### SUPPLIED INFORMATION
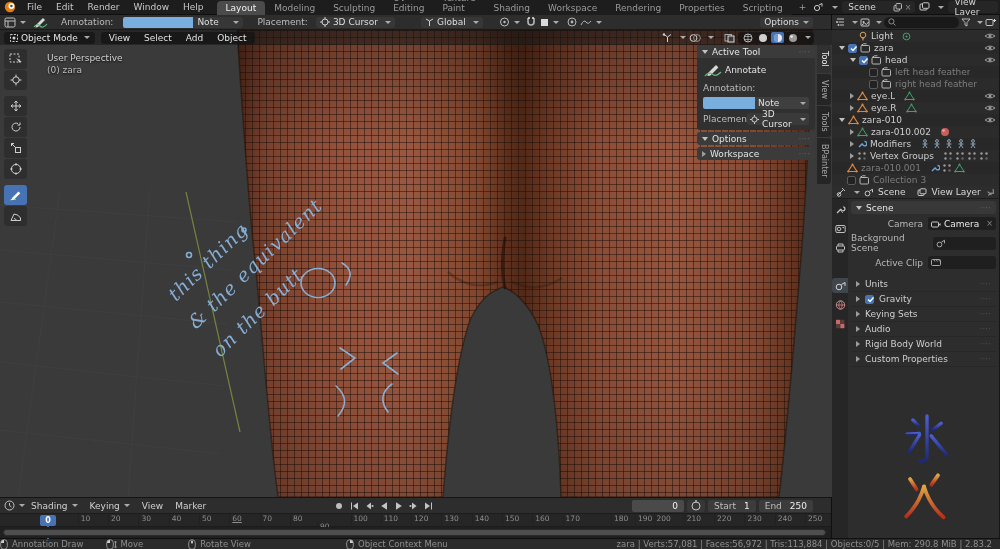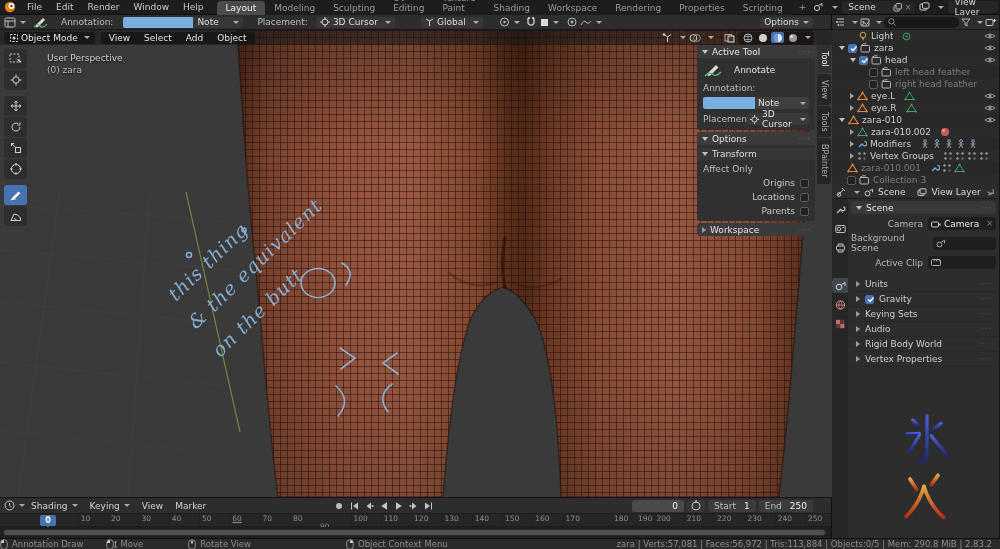"Annotate" div.srow { gap: 11px -> 2px }
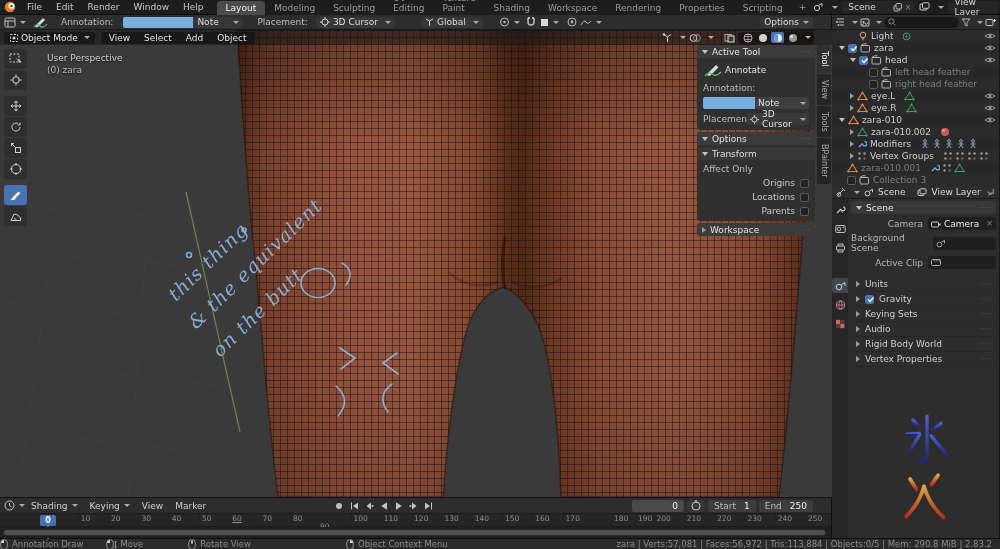"Transform" div.spbody { html: <div> <div> <span></span> <span>Transform</span> </div> <div> <span>Affect Only</span> </div> <div> <div> <span>Origins</span> <span></span> </div> <div> <span>Locations</span> <span></span> </div> <div> <span>Parents</span> <span></span> </div> </div> </div> -> none }
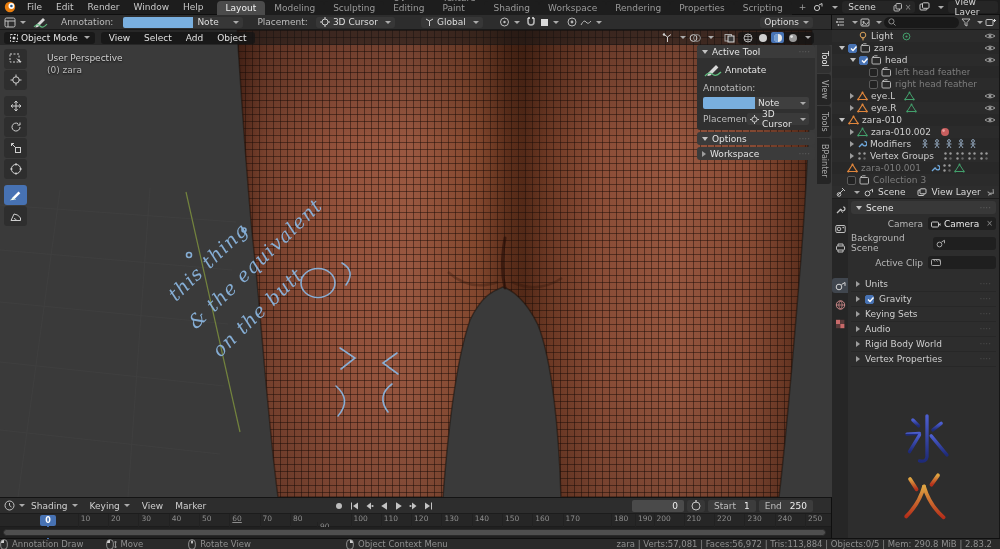"Vertex Properties" span { text: Vertex -> Custom }
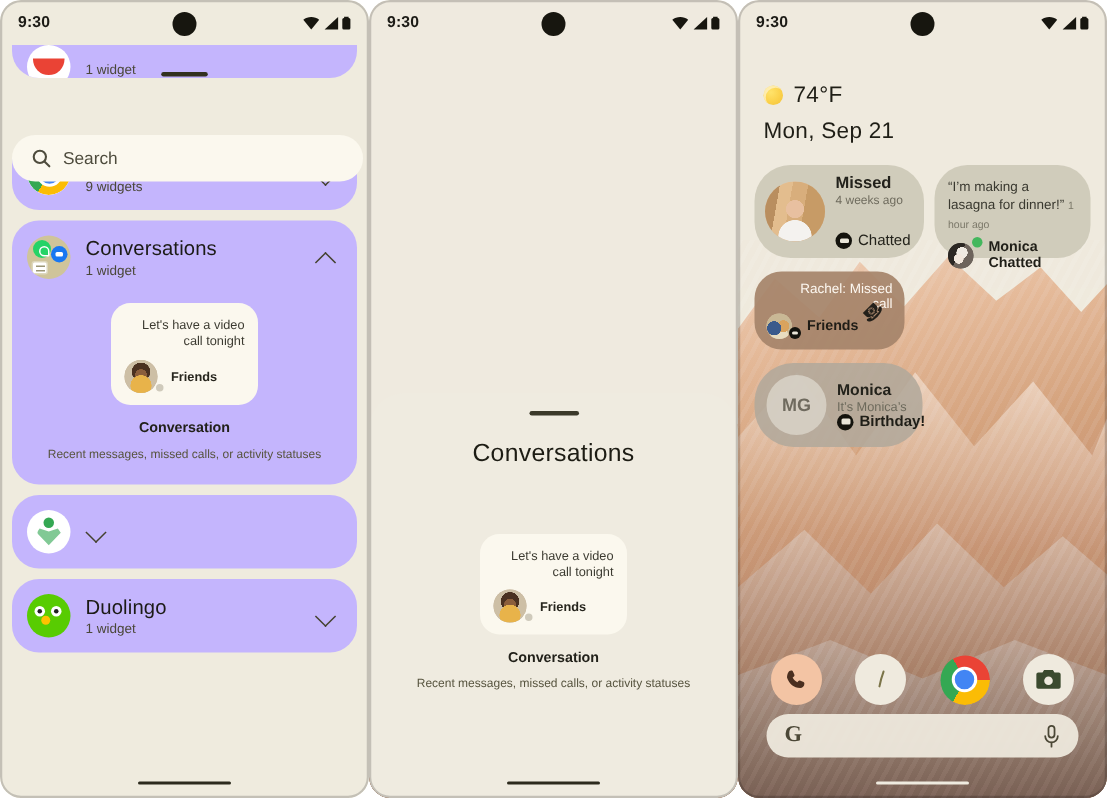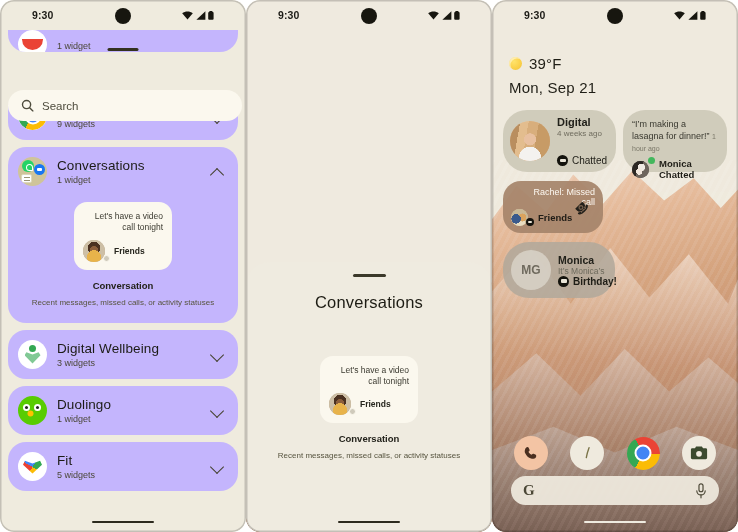"9:30" .statusbar { padding: 0 32px -> 0 12px }
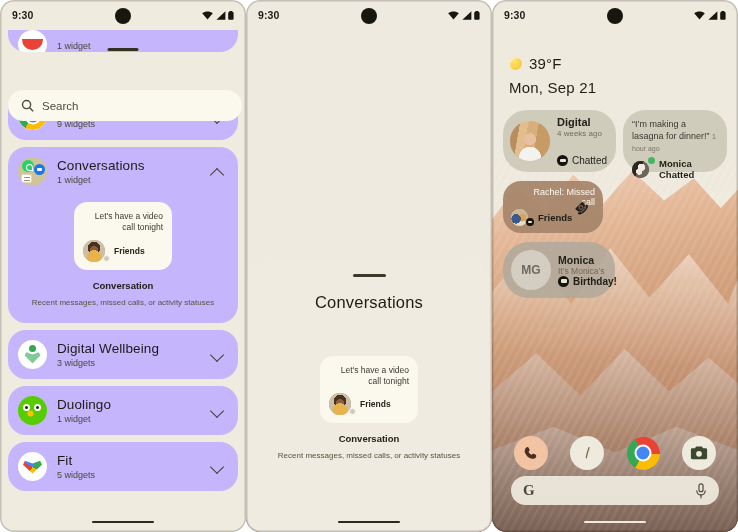"39°F" span.wx-temp { text: 39 -> 74 }
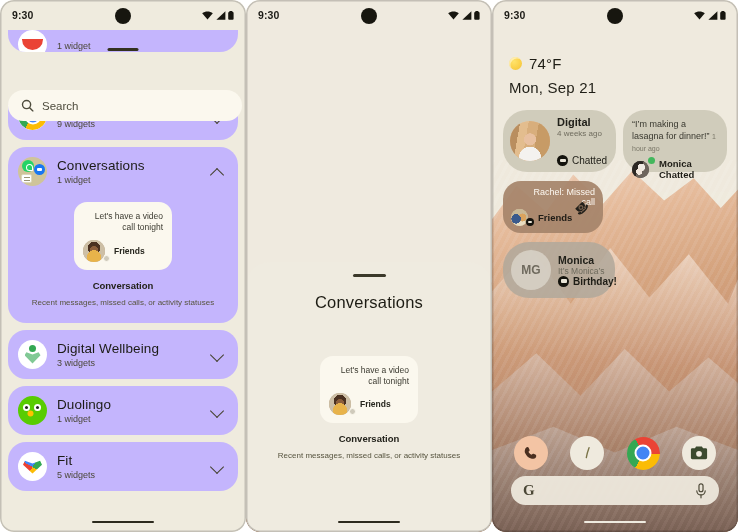"Digital" div.cw-name { text: Digital -> Missed }
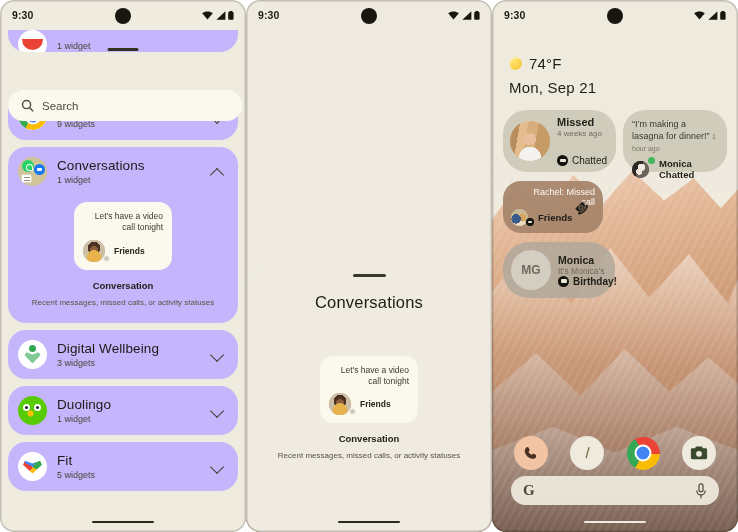"Digital Wellbeing" div.group-text { html: <div> <div>Digital Wellbeing</div> <div>3 widgets</div> </div> -> none }
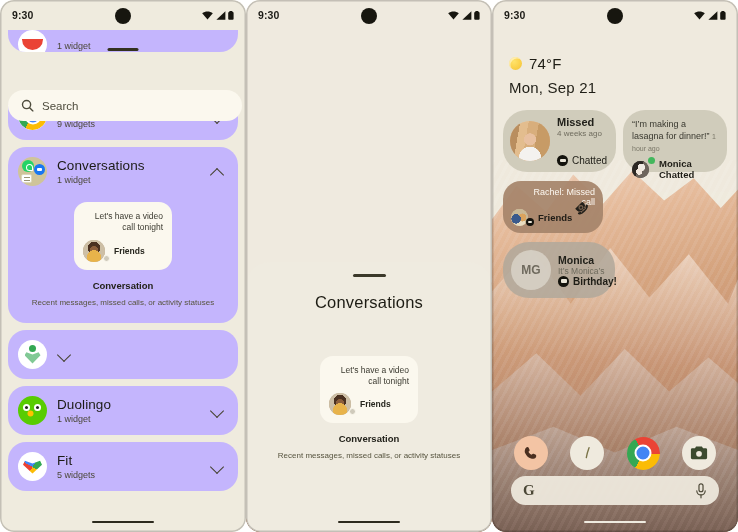"Fit" div.widget-group { html: <div> <div> <div></div> <div> <div>Fit</div> <div>5 widgets</div> </div> <div></div> </div> </div> -> none }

### WHAT THE TASK REQUIRES
The records above should be returned exactly; no image belongs in the copy.

### RESPONSE FOR THIS EXERCISE
"Annotate" div.srow { gap: 11px -> 2px }
"Transform" div.spbody { html: <div> <div> <span></span> <span>Transform</span> </div> <div> <span>Affect Only</span> </div> <div> <div> <span>Origins</span> <span></span> </div> <div> <span>Locations</span> <span></span> </div> <div> <span>Parents</span> <span></span> </div> </div> </div> -> none }
"Vertex Properties" span { text: Vertex -> Custom }
"9:30" .statusbar { padding: 0 32px -> 0 12px }
"39°F" span.wx-temp { text: 39 -> 74 }
"Digital" div.cw-name { text: Digital -> Missed }
"Digital Wellbeing" div.group-text { html: <div> <div>Digital Wellbeing</div> <div>3 widgets</div> </div> -> none }
"Fit" div.widget-group { html: <div> <div> <div></div> <div> <div>Fit</div> <div>5 widgets</div> </div> <div></div> </div> </div> -> none }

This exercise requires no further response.